The rate at which the balloon inflates is proportional to the growth rate of the yeast colony. After the yeast are added to the nutrient broth they begin to divide and increase in number. As the colony size increases so does the rate of CO2 production, so long as there is an ample supply of nutrients. If the environment inside the bottle is conducive to yeast growth, the maximum rate of CO2 production will be high. Conversely, if the environment is hostile to yeast, the maximum rate of CO2 production will be low.

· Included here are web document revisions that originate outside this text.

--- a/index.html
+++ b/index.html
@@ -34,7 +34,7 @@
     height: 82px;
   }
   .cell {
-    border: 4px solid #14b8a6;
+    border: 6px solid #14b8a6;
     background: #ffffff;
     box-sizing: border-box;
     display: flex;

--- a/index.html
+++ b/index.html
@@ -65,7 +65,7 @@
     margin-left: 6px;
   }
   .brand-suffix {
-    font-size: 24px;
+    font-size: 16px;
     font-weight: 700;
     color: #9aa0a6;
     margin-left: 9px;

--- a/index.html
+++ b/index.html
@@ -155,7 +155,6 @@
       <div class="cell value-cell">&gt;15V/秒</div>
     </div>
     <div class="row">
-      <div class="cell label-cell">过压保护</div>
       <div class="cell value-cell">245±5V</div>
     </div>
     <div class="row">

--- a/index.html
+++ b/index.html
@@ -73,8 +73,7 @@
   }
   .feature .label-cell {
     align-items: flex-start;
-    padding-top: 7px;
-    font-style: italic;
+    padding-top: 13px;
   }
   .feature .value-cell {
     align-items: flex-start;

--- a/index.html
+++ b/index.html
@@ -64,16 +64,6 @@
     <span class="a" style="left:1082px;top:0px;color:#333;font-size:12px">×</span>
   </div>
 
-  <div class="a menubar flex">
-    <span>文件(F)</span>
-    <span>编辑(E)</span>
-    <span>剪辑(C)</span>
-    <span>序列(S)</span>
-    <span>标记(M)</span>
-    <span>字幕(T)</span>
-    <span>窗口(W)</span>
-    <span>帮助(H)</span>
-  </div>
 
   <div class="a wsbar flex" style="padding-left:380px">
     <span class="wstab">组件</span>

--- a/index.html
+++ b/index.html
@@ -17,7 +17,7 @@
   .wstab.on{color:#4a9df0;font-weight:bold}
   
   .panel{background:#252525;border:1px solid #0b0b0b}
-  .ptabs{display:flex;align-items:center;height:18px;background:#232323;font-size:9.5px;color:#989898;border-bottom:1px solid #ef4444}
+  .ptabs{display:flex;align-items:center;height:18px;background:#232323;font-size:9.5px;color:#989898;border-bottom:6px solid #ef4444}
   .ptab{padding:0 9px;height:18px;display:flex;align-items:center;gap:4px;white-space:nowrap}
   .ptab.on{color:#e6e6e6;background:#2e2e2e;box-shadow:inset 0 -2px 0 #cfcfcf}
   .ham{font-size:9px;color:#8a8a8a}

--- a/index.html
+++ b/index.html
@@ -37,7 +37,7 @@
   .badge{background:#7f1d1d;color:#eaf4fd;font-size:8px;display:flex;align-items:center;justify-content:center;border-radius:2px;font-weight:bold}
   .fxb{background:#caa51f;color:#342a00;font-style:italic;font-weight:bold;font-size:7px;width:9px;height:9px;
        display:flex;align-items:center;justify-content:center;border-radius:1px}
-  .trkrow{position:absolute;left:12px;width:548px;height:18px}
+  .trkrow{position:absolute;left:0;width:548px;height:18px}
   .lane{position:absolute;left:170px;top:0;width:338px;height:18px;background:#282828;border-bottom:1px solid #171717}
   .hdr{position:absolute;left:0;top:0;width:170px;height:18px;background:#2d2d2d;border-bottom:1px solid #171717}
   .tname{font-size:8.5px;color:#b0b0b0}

Students can begin to explore conditions on other planets with simple variations to the basic recipe. Although we cannot create truly accurate extraterrestrial conditions in a water bottle, there are many simple variations that are representative of conditions on other planets. A few examples are listed below:

Example variations:

  • Mercury — Mercury’s surface is very hot. Mercury in a Bottle: Boil the water before adding sugar and yeast.
  • Venus — Venus is very hot, and has an acidic atmosphere. Venus in a Bottle: Instead of water and sugar, use scalding hot orange juice as a nutrient mix. Citric acid in the juice represents sulfuric acid in Venus’s hot atmosphere. Lemon juice or vinegar can also be used to increase the acidity of the nutrient mix. Venus’s atmosphere also has a high pressure, so that the simulation can be made more realistic by heating the nutrient mix in a pressure cooker.
  • Students monitor yeast growthThe Moon — The moon has no atmosphere, so that yeast on its surface would be exposed to a strong vacuum and solar radiation. Moon in a Bottle: Expose the yeast to a vacuum, using a hand pump bell jar, and to radiation in a microwave oven and/or from a UV lamp.
  • Mars — Mars is cold and has a thin atmosphere which allows much solar UV radiation to penetrate to its surface. Mars in a Bottle: freeze the yeast, then expose the microbes to ultraviolet radiation from a UV lamp before adding yeast to the nutrient mix.  Note:  Flying the yeast to the stratosphere on an Earth to Sky research balloon gives the yeast a very Mars-like experience.
  • Europa — this moon of Jupiter may harbor the largest ocean in the solar system. The icy surface is a combination of pure water ice, Epsom salts, and unknown minerals. Europa in a Bottle: Freeze a briny mixture of water and Epsom salt. Break the ice into chips and mix the salty ice chips with a cold nutrient solution.
  • Callisto — this moon of Jupiter may have a salty ocean beneath its frozen crust. Callisto in a Bottle: Add common table salt or Epsom salts to the nutrient mix to simulate a salty environment.
  • Pluto — Pluto is the most distant planet from the sun and is very cold. Pluto in a Bottle: freeze the yeast in a deep freezer before adding to the nutrient mix.